Dumbbell Shrugs vs Upright Rows (Differences & Benefits)
Dumbbell Shrugs and Dumbbell Upright Rows are two popular exercises used to target the upper trapezius muscles of the back and shoulders. While they both will help develop the traps, there are differences between the two exercises in both form and function.
Dumbbell Shrugs primarily target the upper trapezius and can be performed with heavy weights to build strength and size.
Upright Rows, on the other hand, target not only the upper trapezius but also the lateral deltoids and biceps. However, due to the potential for shoulder impingement, some people may find upright rows uncomfortable or even painful.
In this article, I’ll explain in detail how to properly execute both exercises along with their benefits and key coaching points. Then, I’ll compare the exercises side-by-side so you can have a better idea of how to best include each one in your workouts.
- Lifting Straps (optional)
- Levator Scapulae
- Grab a pair of dumbells, one in each hand
- Place feet hip-width apart, brace the core and stand tall
- Now shrug up, visualizing touching your traps to your ears.
- Do NOT ‘roll’ the shoulders. Shrug straight up and straight down.
- Keep good posture. Do not let the shoulders slouch forward during the set.
- Control the weight back down to the starting position and repeat.

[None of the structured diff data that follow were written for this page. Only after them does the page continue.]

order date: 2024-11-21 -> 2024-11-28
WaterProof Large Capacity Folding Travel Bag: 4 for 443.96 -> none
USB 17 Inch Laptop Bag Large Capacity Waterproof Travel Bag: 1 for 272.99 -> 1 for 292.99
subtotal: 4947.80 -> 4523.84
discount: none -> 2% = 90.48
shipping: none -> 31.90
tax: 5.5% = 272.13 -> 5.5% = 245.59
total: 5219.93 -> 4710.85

Dumbbell Shrugs already have a short range of motion. Don’t shorten the range of motion even further by grabbing more weight than you can properly lift. (A mistake I see quite often)

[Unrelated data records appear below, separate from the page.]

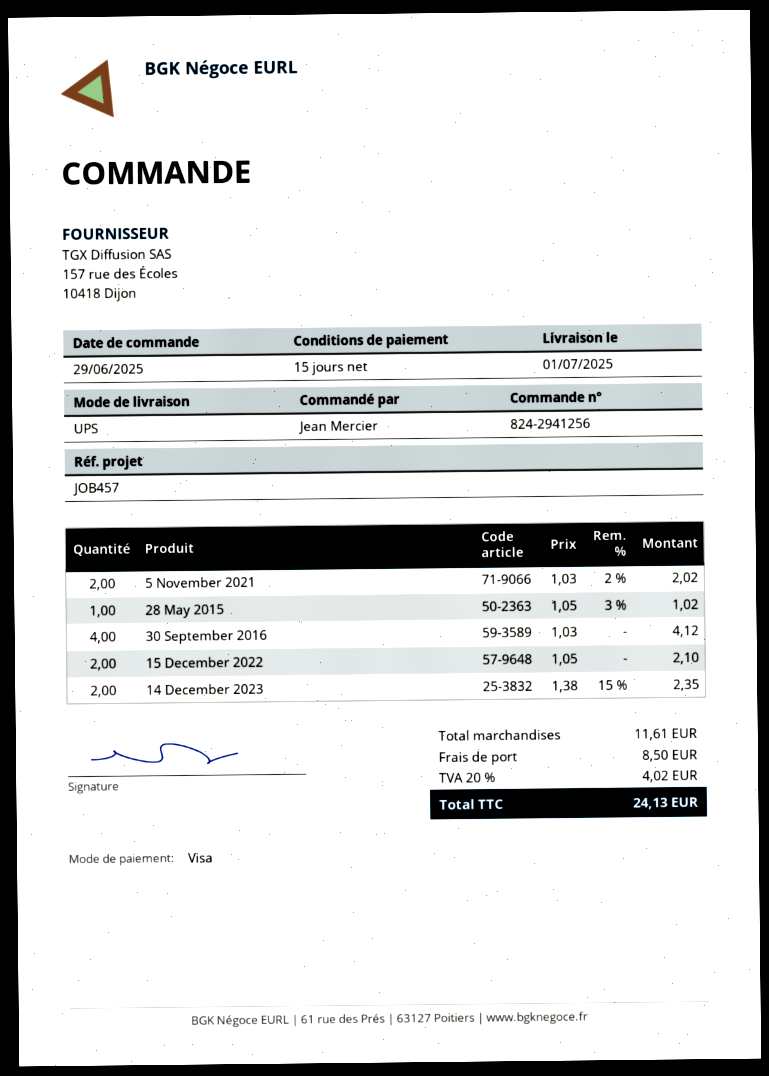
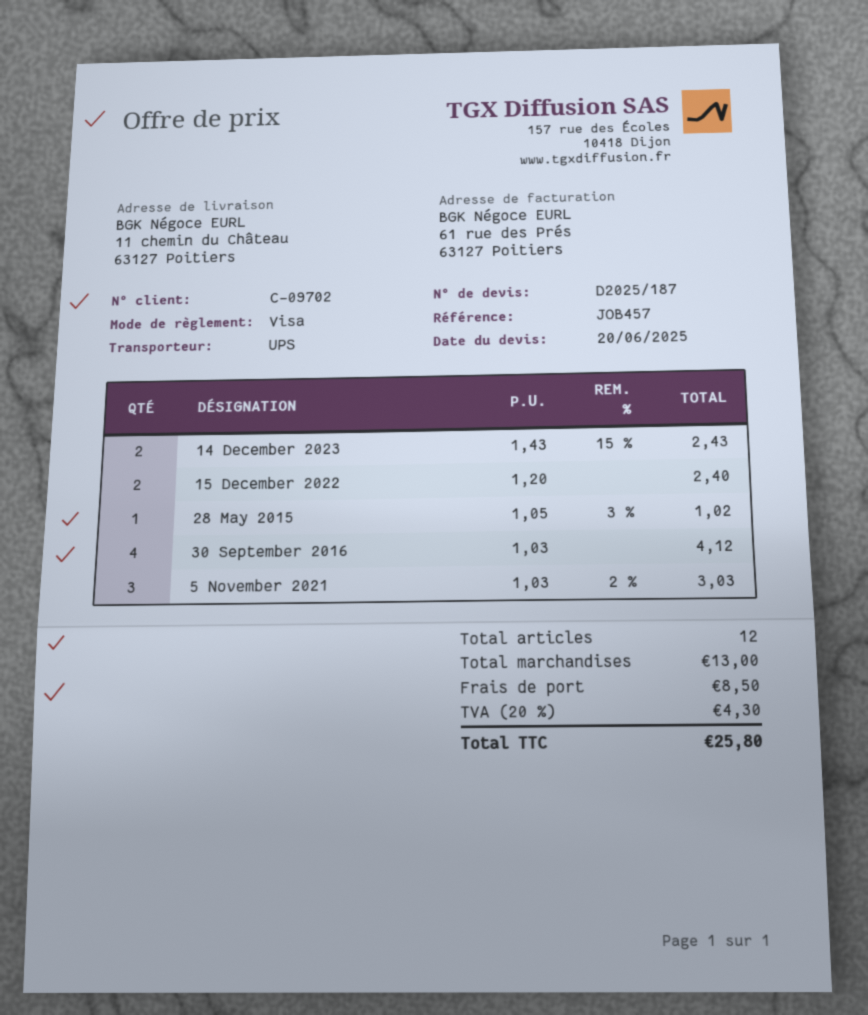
5 November 2021: 2 x 1.03 - 2% = 2.02 -> 3 x 1.03 - 2% = 3.03
15 December 2022: 2 x 1.05 = 2.10 -> 2 x 1.20 = 2.40
14 December 2023: 2 x 1.38 - 15% = 2.35 -> 2 x 1.43 - 15% = 2.43
subtotal: 11.61 -> 13.00
tax: 20% = 4.02 -> 20% = 4.30
total: 24.13 -> 25.80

When using heavy weight, I highly suggest using a hook grip on the dumbbells to help maintain grip.
Finding a box or bench to rest the dumbbells on in between sets can be a gamechanger as opposed to lifting them off the ground each set.
RELATED –> 10 Dumbbell Shrug alternatives to grow your traps
Dumbbell Upright Rows
Dumbbell Upright Rows work the entire Trapezius as well as the Deltoideus and Brachialis. In plain English – the upper back, shoulders and biceps.
- Grab two dumbbells and start with them at arm’s length in front of the thighs, palms toward the body.
- Flex knees slightly and stand upright with good posture.
- Pull the dumbbells upward along the abdomen and chest toward the chin.
- At the top, the elbow should be higher than the wrist, and above the shoulders.
- Lower the bar dumbbells and under control to the front of the thighs.
- Do not ‘jerk’ or ‘rock’ the weight up and keep the dumbbells close to the torso thoughout.
The biggest mistake I see, by far, with Dumbbell Upright Rows is swinging way too much to lift the weight.
A little swing is okay if you’re trying to grind out the last rep or two of a set, however, if you’re having to rock your torso for every rep then the weight is too heavy. Grab some lighter dumbbells and use proper form.
Upright Rows, whether they’re with dumbbells or a barbell, can bother some lifters’ shoulders or even wrists. If this is you, you may want to check out my favorite Upright Row alternatives.
This exercise can help to strengthen the muscles in the upper back, shoulders, and arms, and it also has several other potential benefits.
Some of the potential benefits of the Dumbbell Upright Row include increased upper body strength, improved posture, and increased hypertrophy.
Additionally, because the dumbbell upright row is a compound exercise that involves multiple joints and muscle groups, it can also help to improve overall coordination and balance.
Dumbbell Shrugs vs Upright Rows
Now, let’s take a side-by-side look at the two exercises and discuss if one is better than the other for some common lifting goals.
Better For Developing Strength: Toss Up
This is a bit of an apples-and-oranges comparison as one exercise isn’t necessarily better than the other – they’re just different.
Dumbbell Shrugs is going to focus on the upper traps like a heat-seeking missile. They basically have one job and that job is to grow small mountains that sit on top of your shoulders.
On the other hand, while Dumbbell Upright Rows will also work the upper traps, they also help to develop the shoulders and even the biceps.
It really just depends on what you want your focus to be. There is also no need to choose either. Both exercises complement each other well and both can have a place in your strength training program.
Better For Beginners: Toss Up
When I’m programming exercises for beginners I like to look at three things – is the exercise safe, is it easy to learn and is easy for a beginner to execute. I believe that Dumbbell Shrugs and Dumbbell Upright Rows check all three boxes.
I think a beginner can quickly learn and safely perform either exercise almost immediately.
Just remember that whichever exercise you choose to do, start with light weight and focus on technique first. Once your technique is sound, then you can begin to gradually increase in weight.
I just spent the last section of this article comparing which is better – Dumbbell Shrugs or Upright Rows. The truth is, there is no reason to not have both exercises in your training plan.
Both movements do a great job up developing the upper back and including both in your workouts will add variety and help keep your workouts from getting stale.
So, my suggestion would be instead of figuring out which one you should be doing, try to find a way to include both Dumbbell Shrugs and Dumbbell Upright Rows into your workouts.